Device support requirements
A significant number of businesses still rely on WiFi networks running older versions of the 802.11 standard, and experience slow connections and transfer speeds as their number of devices increases. 802.11ac technology offers multiple advantages, including faster speeds, reduced interference, and lower device power consumption.

In order to prepare for the 802.11ac transition and to maximize benefits, IT departments should specify that any new company purchases that connect to WiFi are 802.11ac enabled. They should also recommend that employees who connect their own devices to the network use 802.11ac support when possible.

Because 802.11ac operates in the 5GHz spectrum, it alleviates interference issues residing in the more crowded 2.4GHz spectrum. This allows 802.11ac to support the ever-growing number of devices connecting to WiFi. As the number of wireless devices on your network increases, 802.11ac will help maximize network performance.

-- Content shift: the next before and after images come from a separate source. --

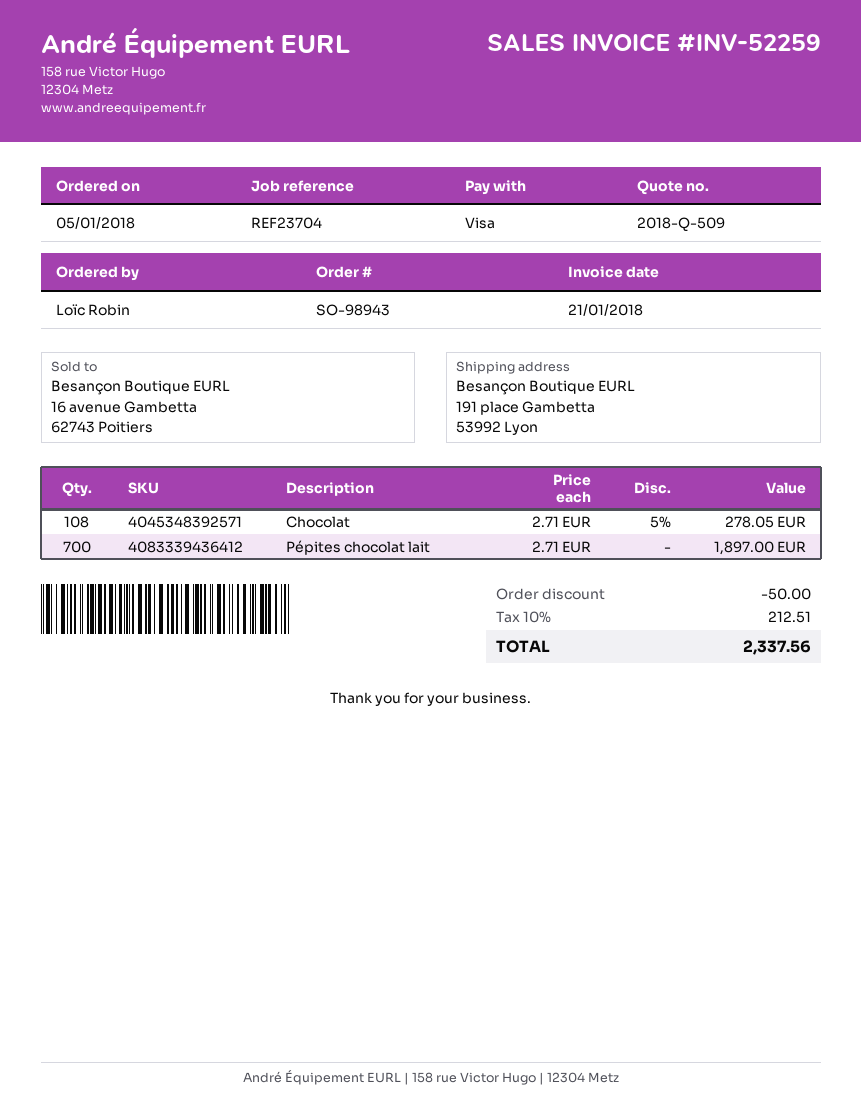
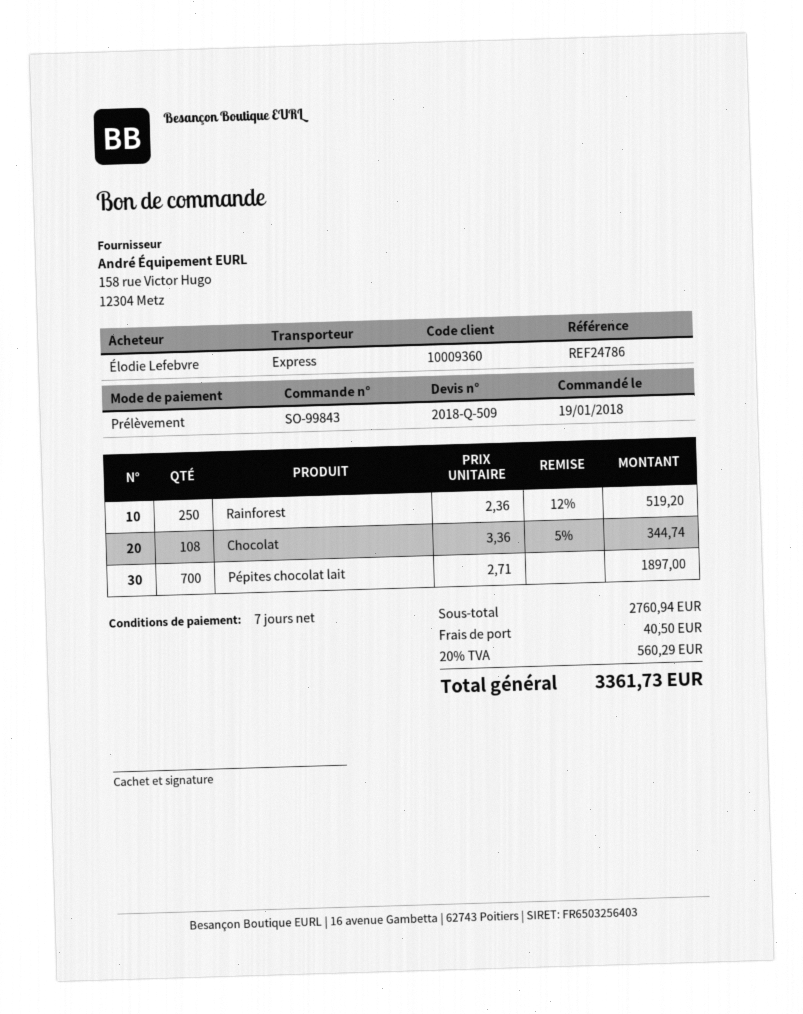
order number: SO-98943 -> SO-99843
order date: 2018-01-05 -> 2018-01-19
reference: REF23704 -> REF24786
ordered by: Loïc Robin -> Élodie Lefebvre
payment method: Visa -> direct debit
Chocolat: 108 x 2.71 - 5% = 278.05 -> 108 x 3.36 - 5% = 344.74
Rainforest: none -> 250 x 2.36 - 12% = 519.20
discount: 50.00 -> none
shipping: none -> 40.50
tax: 10% = 212.51 -> 20% = 560.29
total: 2337.56 -> 3361.73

Equipment replacement alternatives
In the latter half of 2014, 802.11ac adoption increased in both new WiFi networks and network upgrades. However, upgrading to new WiFi standards presents challenges that hinder the rate of adoption. Traditionally, upgrading a WiFi network required replacing all existing access points with the latest technology.

Manually replacing dozens, if not hundreds, of access points significantly impacts IT budgets with equipment and labor costs, taxing an IT organization's time and resources. Today, WiFi networks can be deployed with modular access points that allow only radio replacements and software upgrades. Modular access points significantly reduce the cost of equipment replacement and re-provisioning.

Implement traffic segmentation
WiFi devices vary in size and type. Those enabled with legacy WiFi standards operate at slower speeds than those with 802.11ac. Mixing different client types on the same network creates significant performance bottlenecks. Like a slow moving truck on a highway that cars are unable to steer around or pass, slower devices impede the performance of faster devices.

Segmenting devices of the same type onto separate radios helps alleviate these traffic jams. Faster devices operate on radios at full-speed, independent of slower devices. This separation is important to ensure faster 11ac devices can operate at their promised speeds.

Plan for the next wireless standard
Wireless standards continue to evolve -- there have been six primary 802.11 standards in the past 14 years. New, faster technologies such as 802.11ad, 802.11ah and 802.11ax continue to develop. The original 802.11 standard emerged at a time when WiFi devices had more intelligence, control and horsepower than the WiFi network.

Today, the vast use of smart mobile devices, the immense population of mobile applications, and the evolution of the Internet of Things necessitate another evolution in WiFi network protocols. The WiFi infrastructure must now control network operations such as channel selection, roaming decisions, and spectrum use to further improve WiFi performance and reliability.

Considering today's WiFi needs and standards, as well as those that will be developing in the future, will help you build a WLAN that delivers now and prepares you for tomorrow.